We’ve also made a lot of advances in hospital preparedness. Most hospitals don’t have generators in the basement [anymore]—and they [all] have generators. They have to practice their evacuation plans every year. 

What about the challenges?

Some remaining issues and gaps I see are No. 1, people’s memories are short. There’s been a pretty significant decrease in funding for emergency preparedness. I think there was this notion that we could just buy a lot of stuff and put people through training and we’d be done. But people in the workforce turn over all the time. People need to train and practice and exercise in health care facilities and communities all over the country every single year. So those cuts are really making me very concerned that we’re back on the cusp of many of our infrastructure components being very vulnerable. 

The other thing, and I think you saw this with Hurricane Sandy or even H1N1 [flu outbreaks], is not only does every hospital need to be prepared, but it needs to be prepared as part of the community health system. It doesn’t do me any good as a hospital to be able to evacuate my patients if I don’t know where they’re going, if there’s not somebody to receive them. 

In Sandy you saw all these nursing homes needing to evacuate. Well, many of them didn’t have a plan.
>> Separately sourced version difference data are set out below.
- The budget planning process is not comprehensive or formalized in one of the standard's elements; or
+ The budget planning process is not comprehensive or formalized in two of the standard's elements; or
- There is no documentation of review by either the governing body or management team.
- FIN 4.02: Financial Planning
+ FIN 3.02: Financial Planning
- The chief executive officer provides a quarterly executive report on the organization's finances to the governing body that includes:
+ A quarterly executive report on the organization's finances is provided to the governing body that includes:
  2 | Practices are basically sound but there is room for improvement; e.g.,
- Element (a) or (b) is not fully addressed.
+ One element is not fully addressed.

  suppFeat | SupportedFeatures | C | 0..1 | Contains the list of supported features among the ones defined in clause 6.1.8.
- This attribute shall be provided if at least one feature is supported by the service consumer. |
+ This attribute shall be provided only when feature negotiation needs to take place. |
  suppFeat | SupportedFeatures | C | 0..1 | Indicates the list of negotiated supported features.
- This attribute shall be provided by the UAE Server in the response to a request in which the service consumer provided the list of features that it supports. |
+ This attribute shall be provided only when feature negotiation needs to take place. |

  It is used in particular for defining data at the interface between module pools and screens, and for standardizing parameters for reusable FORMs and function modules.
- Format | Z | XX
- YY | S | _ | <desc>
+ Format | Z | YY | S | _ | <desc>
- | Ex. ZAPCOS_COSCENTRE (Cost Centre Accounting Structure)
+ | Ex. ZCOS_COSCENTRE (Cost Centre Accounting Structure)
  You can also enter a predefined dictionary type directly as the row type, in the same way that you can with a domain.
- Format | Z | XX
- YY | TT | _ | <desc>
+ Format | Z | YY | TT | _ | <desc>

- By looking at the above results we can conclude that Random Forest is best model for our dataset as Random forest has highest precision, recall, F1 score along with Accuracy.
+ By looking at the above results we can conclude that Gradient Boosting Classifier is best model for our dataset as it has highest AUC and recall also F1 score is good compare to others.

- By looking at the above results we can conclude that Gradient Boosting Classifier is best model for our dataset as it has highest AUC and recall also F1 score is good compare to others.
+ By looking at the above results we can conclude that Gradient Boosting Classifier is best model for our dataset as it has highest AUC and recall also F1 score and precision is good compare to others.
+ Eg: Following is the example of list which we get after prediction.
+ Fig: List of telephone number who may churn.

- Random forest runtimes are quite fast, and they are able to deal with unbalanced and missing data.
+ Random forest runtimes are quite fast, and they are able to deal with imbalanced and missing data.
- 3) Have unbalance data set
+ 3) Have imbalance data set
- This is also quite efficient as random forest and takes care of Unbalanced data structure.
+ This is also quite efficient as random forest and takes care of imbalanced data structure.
As a result you had lots of people in shelters all over the place and the National Disaster Medical System needing to do a lot of work to decompress hospitals and emergency rooms and take care of nursing home patients in other places because the community planning wasn’t as far advanced as it needed to be. 

These are private facilities with a range of competency levels—how do you address that? 

That’s exactly right. What makes it even harder is that many of these facilities compete with one another, so telling them they have to plan together and collaborate has been new. Having said that, what we’ve done is require the development of health care coalitions—organizations that include most of the health care facilities in the community, not just hospitals, but dialysis centers and nursing homes and surgery centers that need to prepare and work together in a disaster. 

For example, if you think about the Amtrak crash in Philadelphia [in May], there were about 200 people injured. The health care coalition stood up and said here’s how many beds each facility has and here’s how many patients each can take. It did what we call patient regulation—allocated the different patients around to different hospitals, so none had a disproportionate share of sick or injured people. The same thing happened after the Boston bombing. 

Another big advance from Katrina has been electronic records, so now people’s health care records go with them. During Katrina, I remember vividly from being at the [D.C. Armory] a lot of people didn’t know what their health issues were, what their medications were. Many facilities’ health care records were destroyed. 

That’s a huge development that makes care a lot safer for individuals.